ASSIGNED TASK: Please retype every entry as written, and keep the pictures out.

TASK INPUTS:
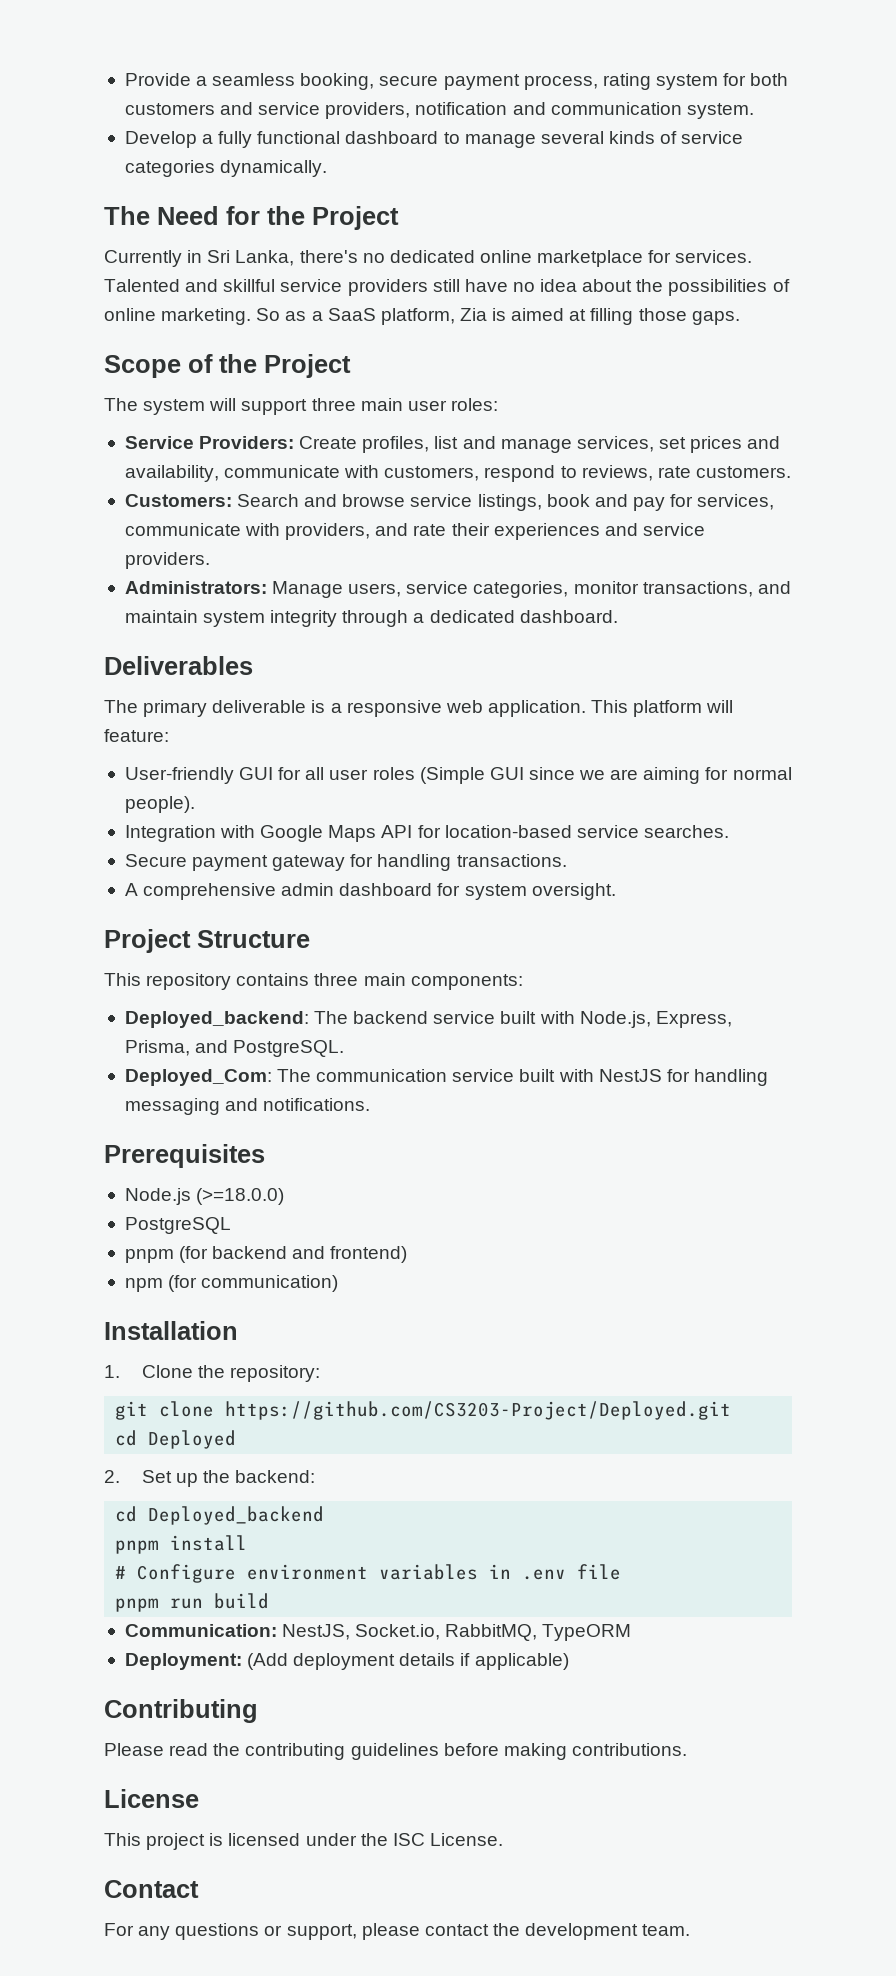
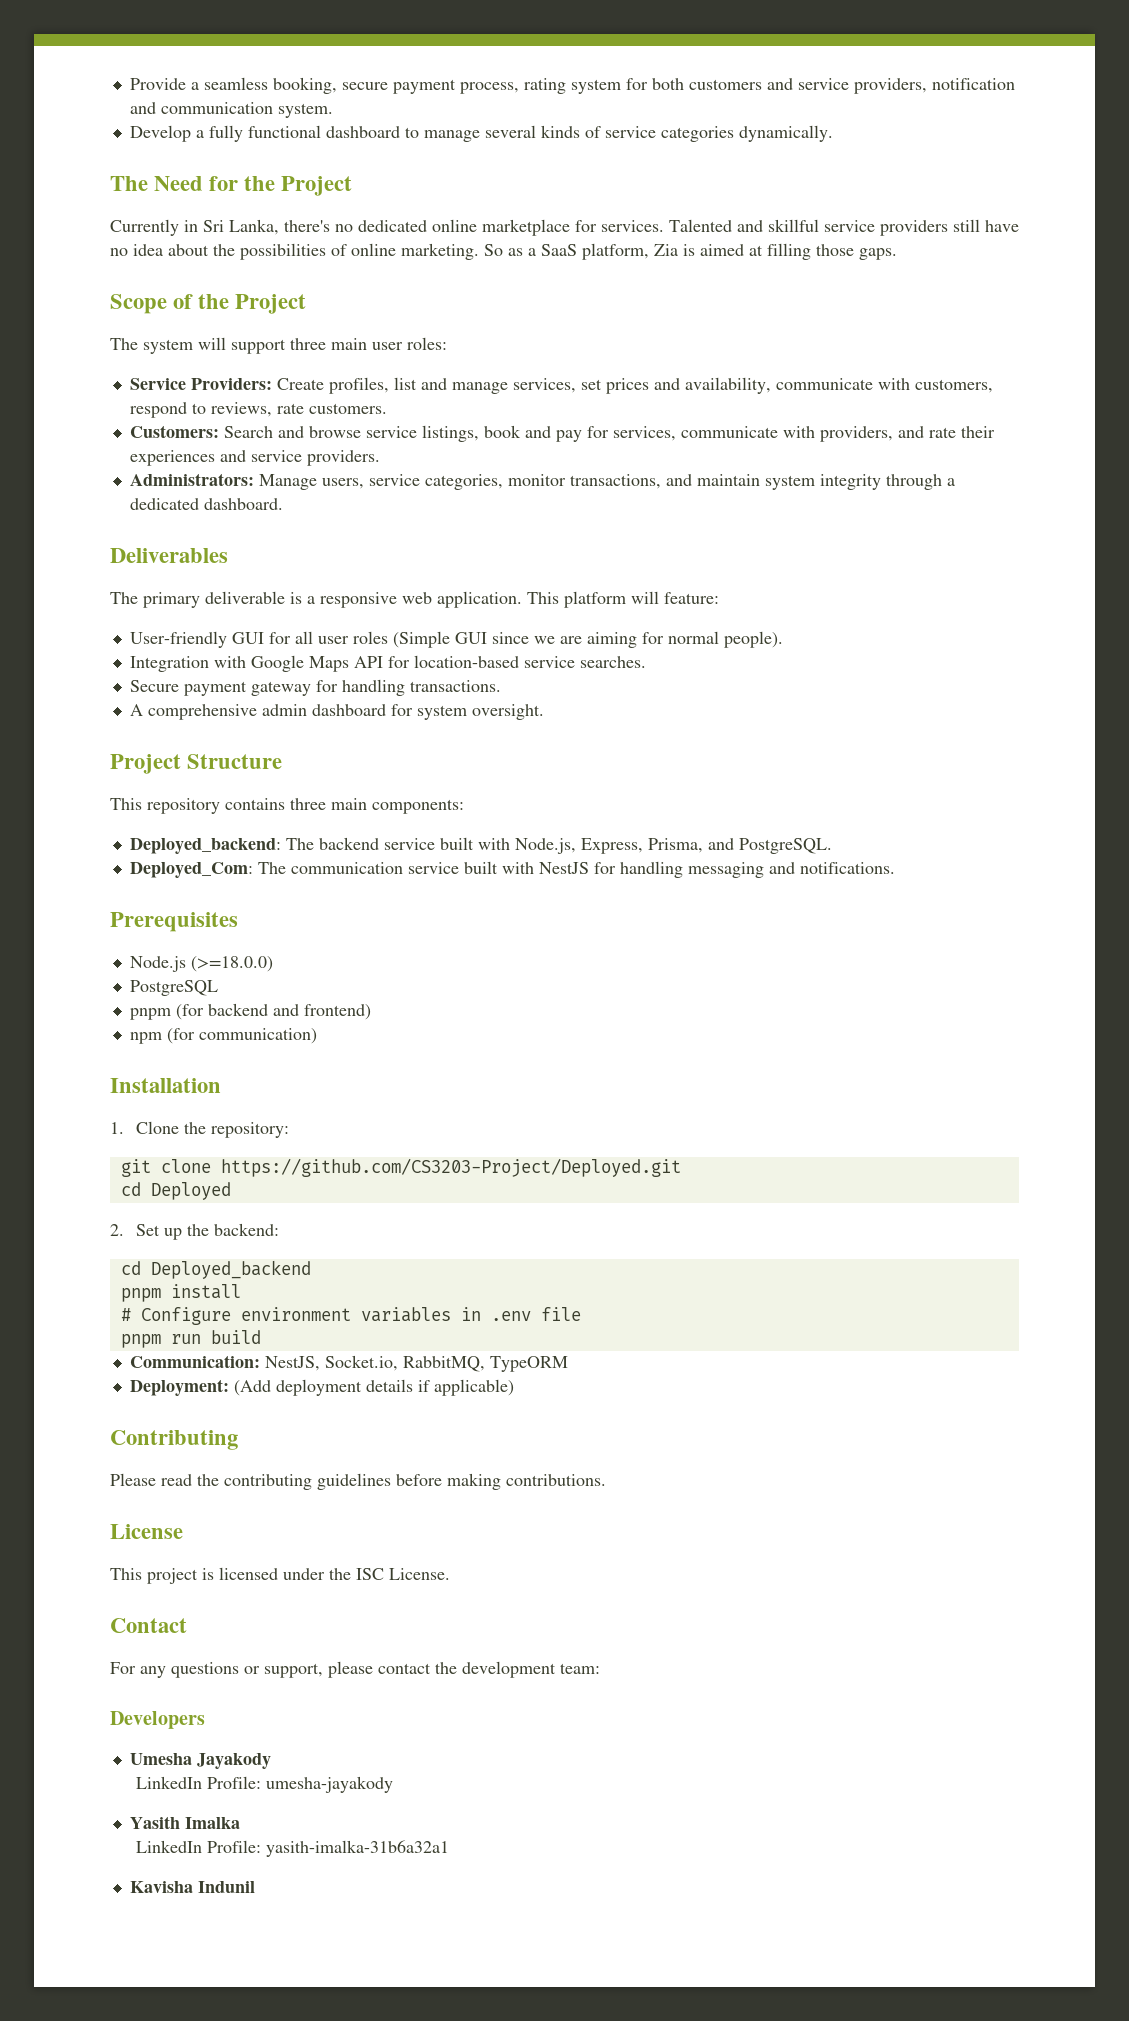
- For any questions or support, please contact the development team.
+ For any questions or support, please contact the development team:
+ Developers
+ Umesha Jayakody
+ LinkedIn Profile: umesha-jayakody
+ Yasith Imalka
+ LinkedIn Profile: yasith-imalka-31b6a32a1
+ Kavisha Indunil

REPLY TO THE TASK:
- For any questions or support, please contact the development team.
+ For any questions or support, please contact the development team:
+ Developers
+ Umesha Jayakody
+ LinkedIn Profile: umesha-jayakody
+ Yasith Imalka
+ LinkedIn Profile: yasith-imalka-31b6a32a1
+ Kavisha Indunil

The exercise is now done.